There have been a few halibut biting in coastal areas. Some productive halibut areas include Box Canyon, the sandy bottom next to the structure of the artificial reefs off Oceanside, the sandy bottom off South Ponto Beach, the sandy bottom next to the structure of the sunken NEL Tower located outside of Mission Beach, the sandy bottom next to the structure of the Yukon Shipwreck located outside of Mission Beach, San Diego Bay and while fishing sandy bottom areas outside of the Imperial Beach Pier.

There are some signs that halibut might be getting more active. A midweek report from a Skipper fishing off Imperial Beach was that he saw a commercial boat gaff about eight of the 15-to 20-pound size halibut while fishing in 20 fathoms of water. The water in the area was responding to the recently improved weather conditions and was reported to have cleaned up and warmed to 63.5 degrees.

Some of the best surface fishing of the past week has been found out at San Clemente Island where there has been a good mix of yellowtail, calico bass, bonito, barracuda and assorted bottom fish biting. The yellowtail bite has been varied with some days of very good yellowtail action and some days when the yellowtail bite has been just fair.

Productive areas for the surface fishing have been along the front side of the Island for boats fishing between Gold Bluff and White Rock. Some of the yellowtail have been biting while sitting on the anchor and chumming and other yellowtail action has been found by stopping on sonar marks or meter marks. Sardines, surface iron and yo-yo iron have been working once yellowtail are located.
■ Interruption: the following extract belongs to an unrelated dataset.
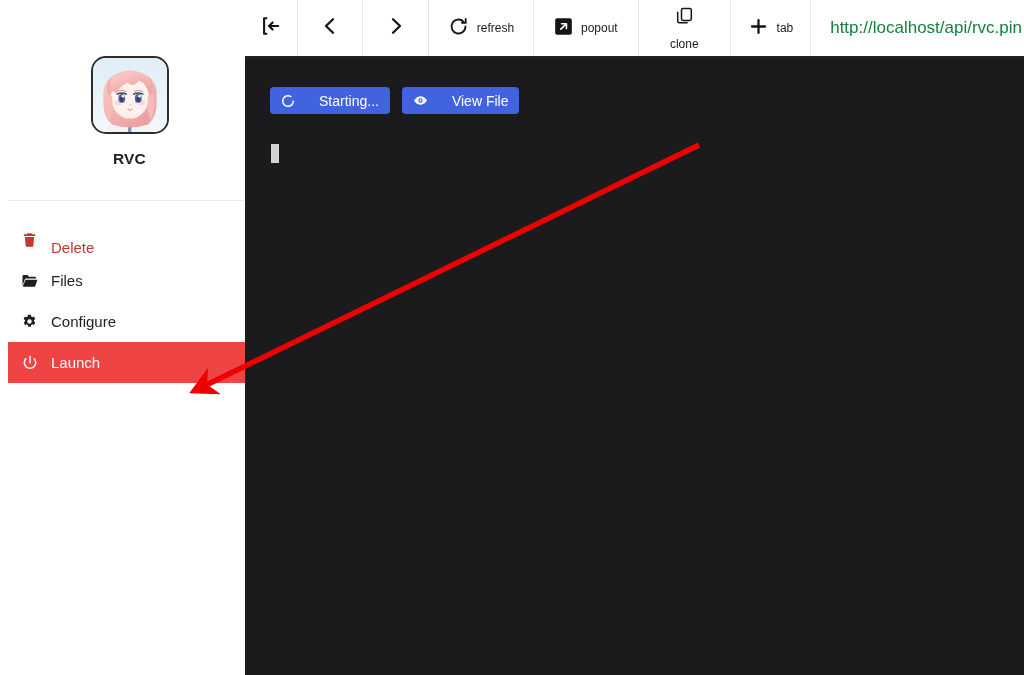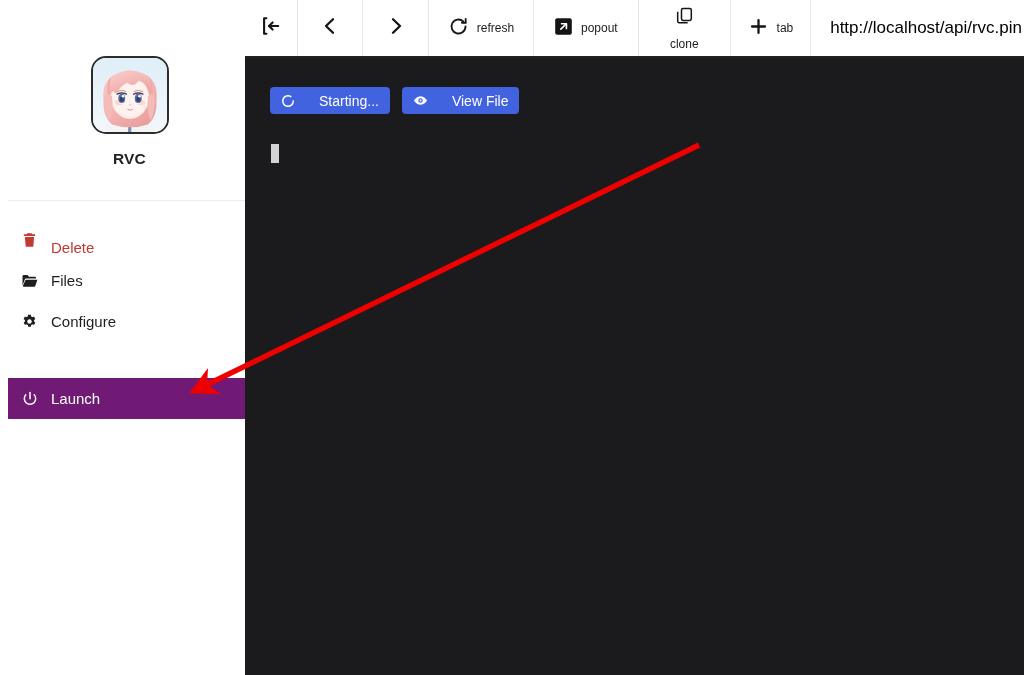"http://localhost/api/rvc.pin" .tb-url .tb-urltext { color: #000000 -> #15803d }
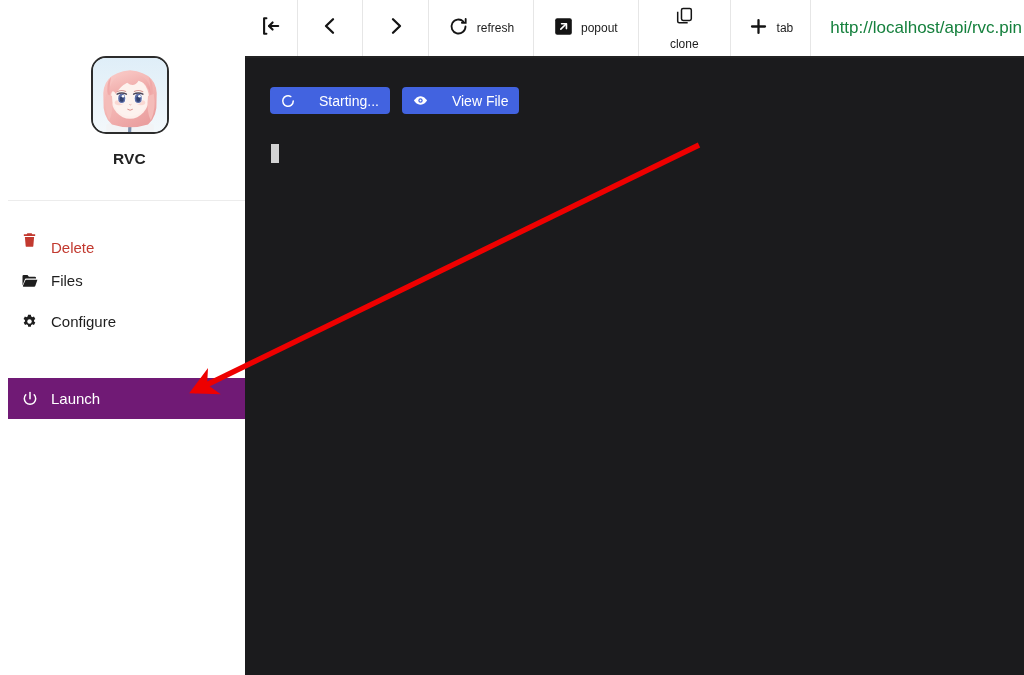"Launch" .menu-item.active { background: #701a75 -> #ef4444; margin-top: 36px -> none }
Prior to the recent bad weather, Catalina Island had been producing a bit of surface fishing action for a mix of calico bass, barracuda and bonito along with an occasional white seabass or yellowtail. The best areas for a chance at finding some surface fishing action have been off Orange Rock, Salta Verde, Church Rock and the East End Light.

There has been a bit of squid to catch for bait at night off Ben Weston and this morning, Friday morning, May 31,2019 there have been a couple of squid boats offering squid for sale while anchored up off Avalon. Try to raise squid boats on VHF channels 72 and 11.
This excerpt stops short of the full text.